— What you need to do —
Set down, please, exactly the lines below that run from the line with "subtotal: 4535.84 -> 4685.34" to the line with "total: 4788.83 -> 4945.80", both lines included.
Data records section start
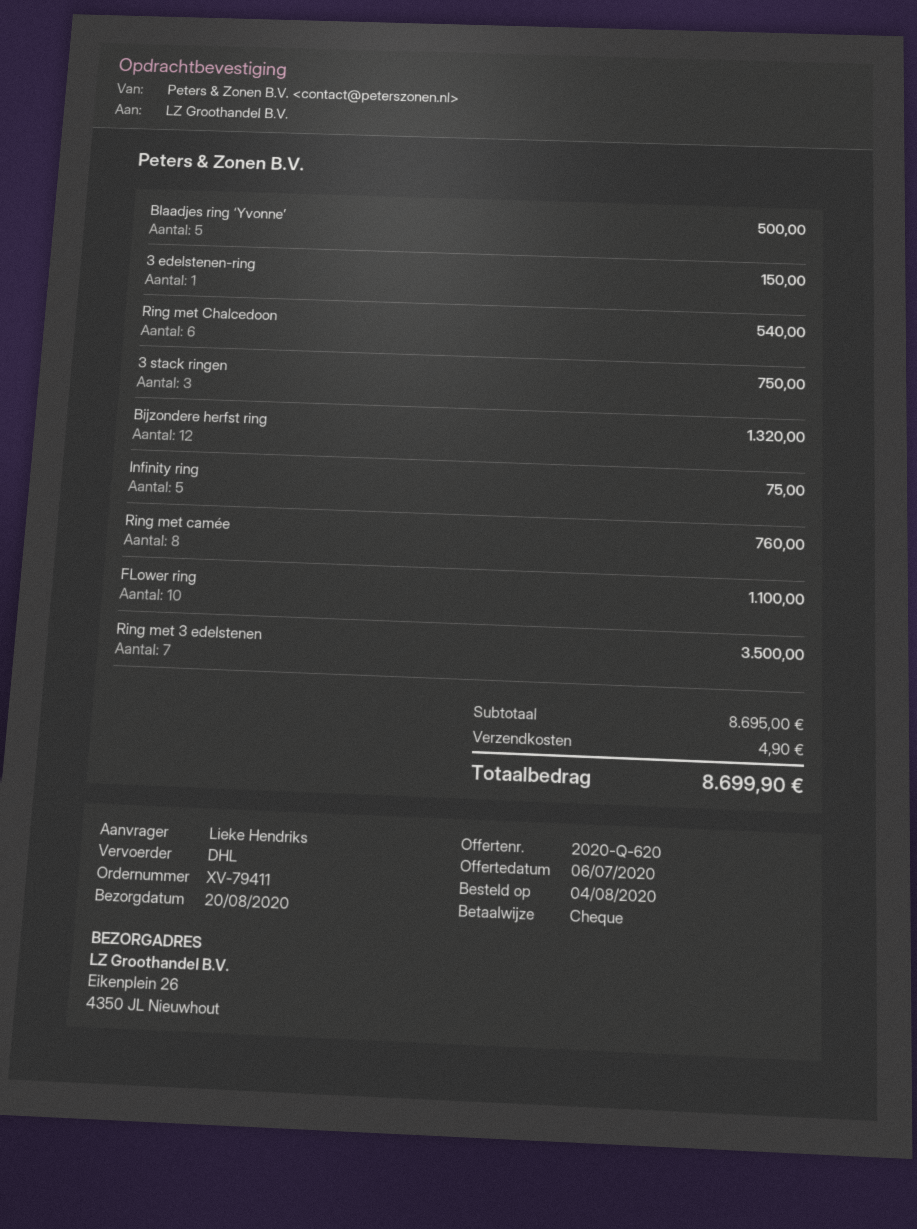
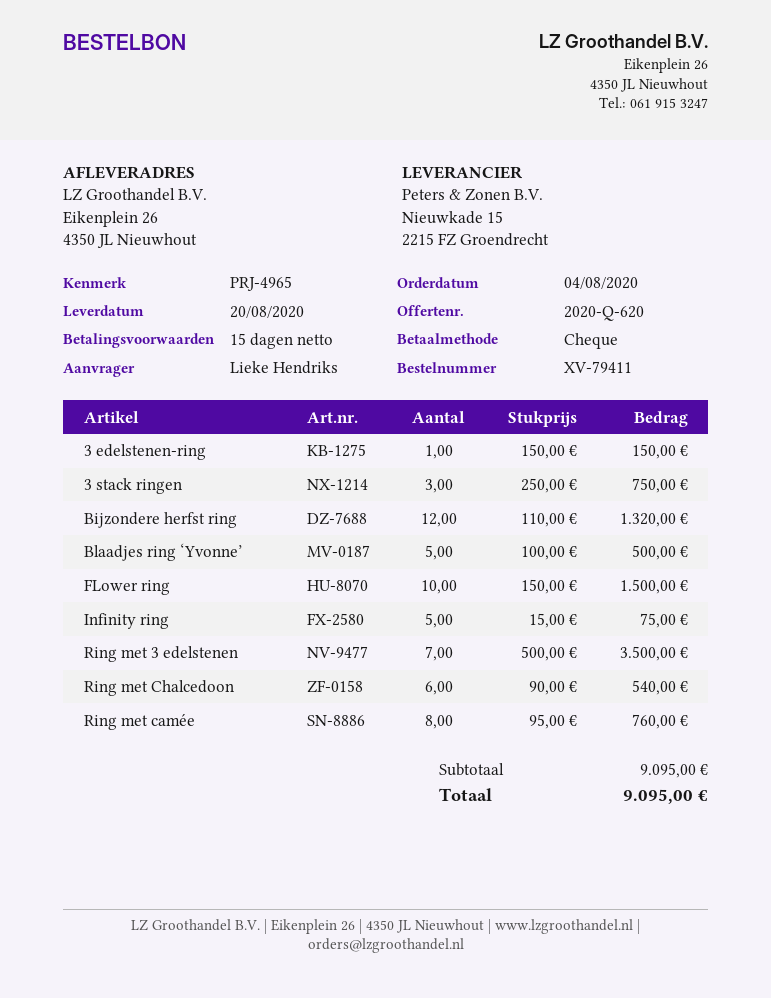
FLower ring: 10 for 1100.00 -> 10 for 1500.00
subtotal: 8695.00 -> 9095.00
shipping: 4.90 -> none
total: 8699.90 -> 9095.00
Data records section end
Data records section start
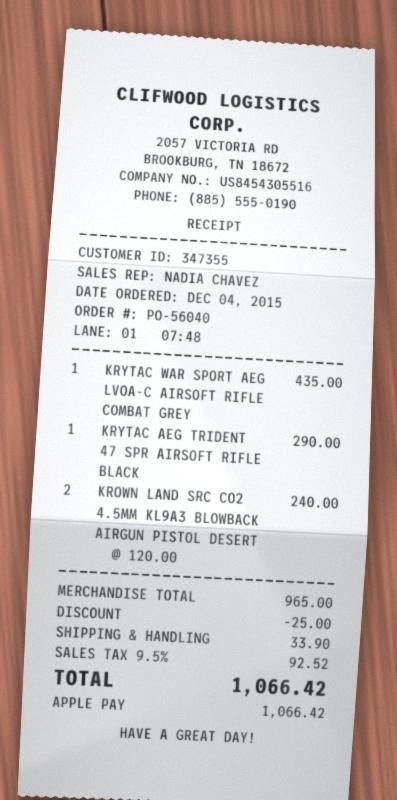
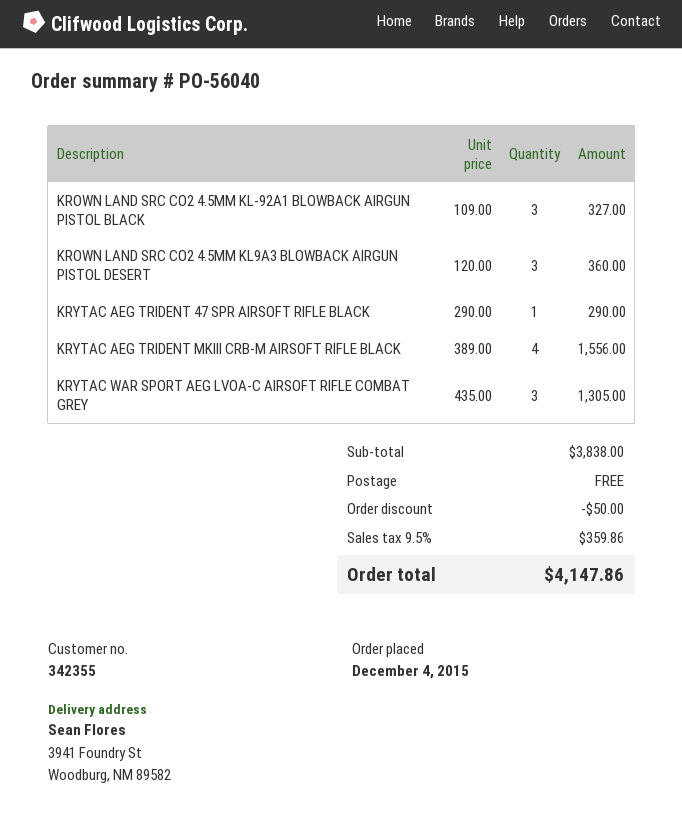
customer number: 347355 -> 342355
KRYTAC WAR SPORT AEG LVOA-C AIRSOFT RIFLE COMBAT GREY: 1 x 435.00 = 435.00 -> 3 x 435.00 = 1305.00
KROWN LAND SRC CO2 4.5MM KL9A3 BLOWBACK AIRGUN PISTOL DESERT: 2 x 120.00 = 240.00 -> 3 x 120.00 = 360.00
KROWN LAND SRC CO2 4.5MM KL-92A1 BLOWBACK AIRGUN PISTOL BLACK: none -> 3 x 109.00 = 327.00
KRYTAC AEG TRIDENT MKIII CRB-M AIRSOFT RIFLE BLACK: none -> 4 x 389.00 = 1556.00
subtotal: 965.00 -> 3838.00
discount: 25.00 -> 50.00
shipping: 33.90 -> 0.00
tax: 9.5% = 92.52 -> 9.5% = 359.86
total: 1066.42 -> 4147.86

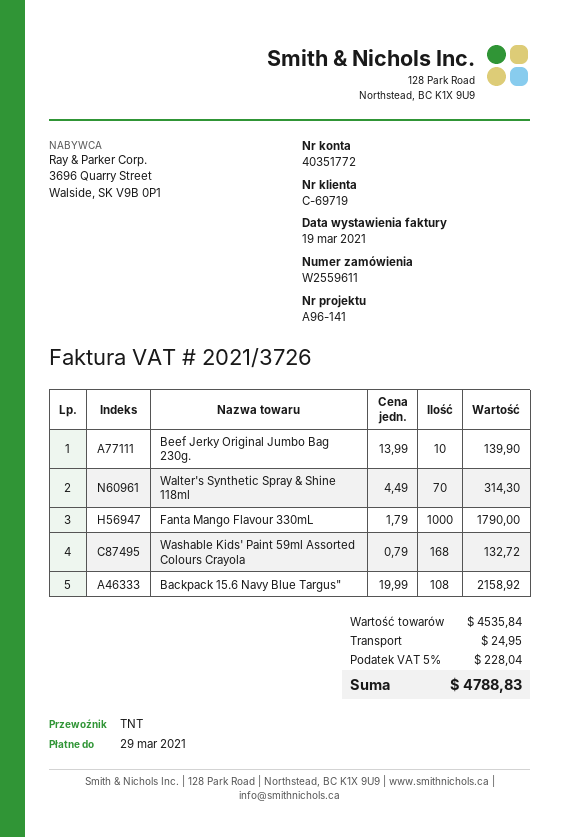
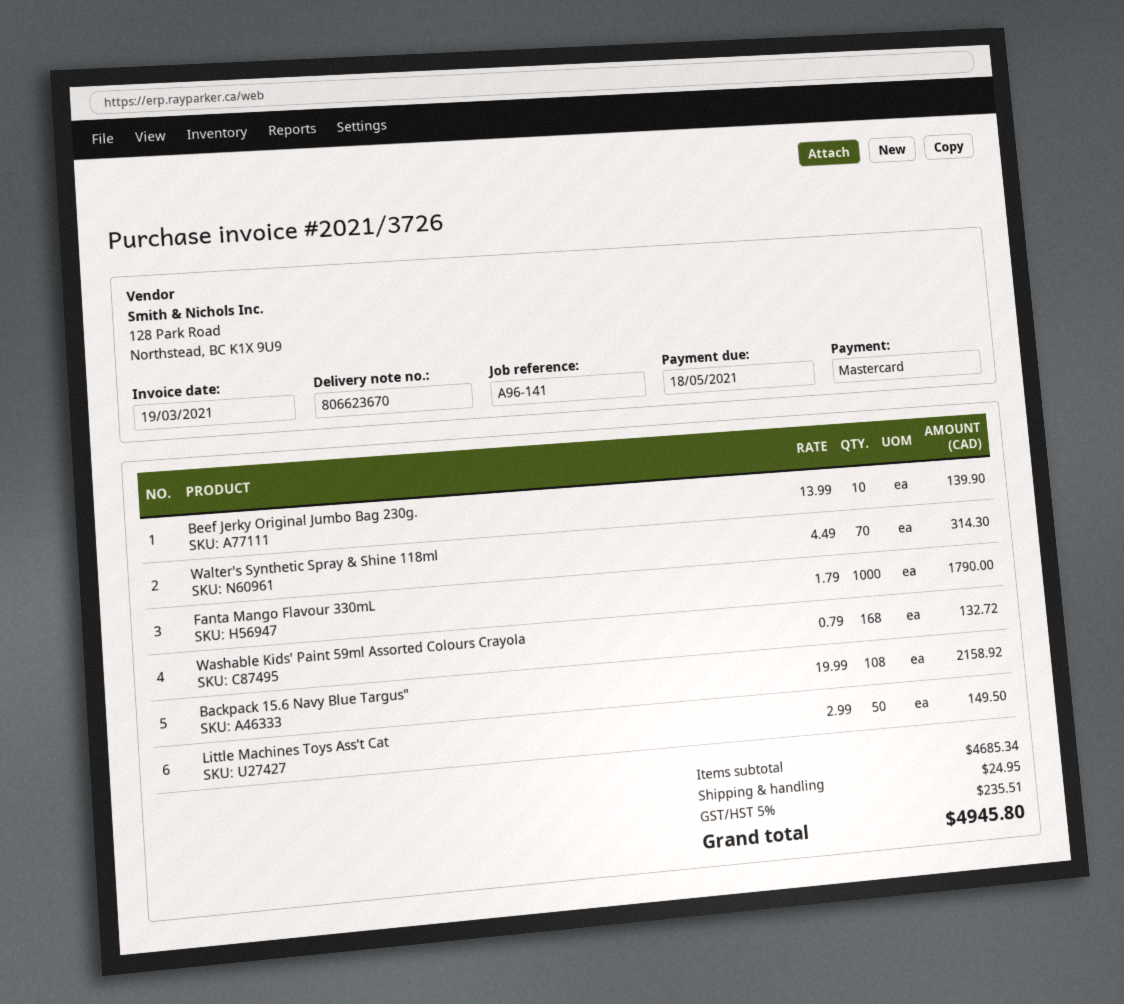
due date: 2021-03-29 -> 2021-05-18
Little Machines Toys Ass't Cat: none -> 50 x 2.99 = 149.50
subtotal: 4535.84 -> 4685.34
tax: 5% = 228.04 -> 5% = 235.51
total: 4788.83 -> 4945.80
Data records section end
— Solution for this problem —
subtotal: 4535.84 -> 4685.34
tax: 5% = 228.04 -> 5% = 235.51
total: 4788.83 -> 4945.80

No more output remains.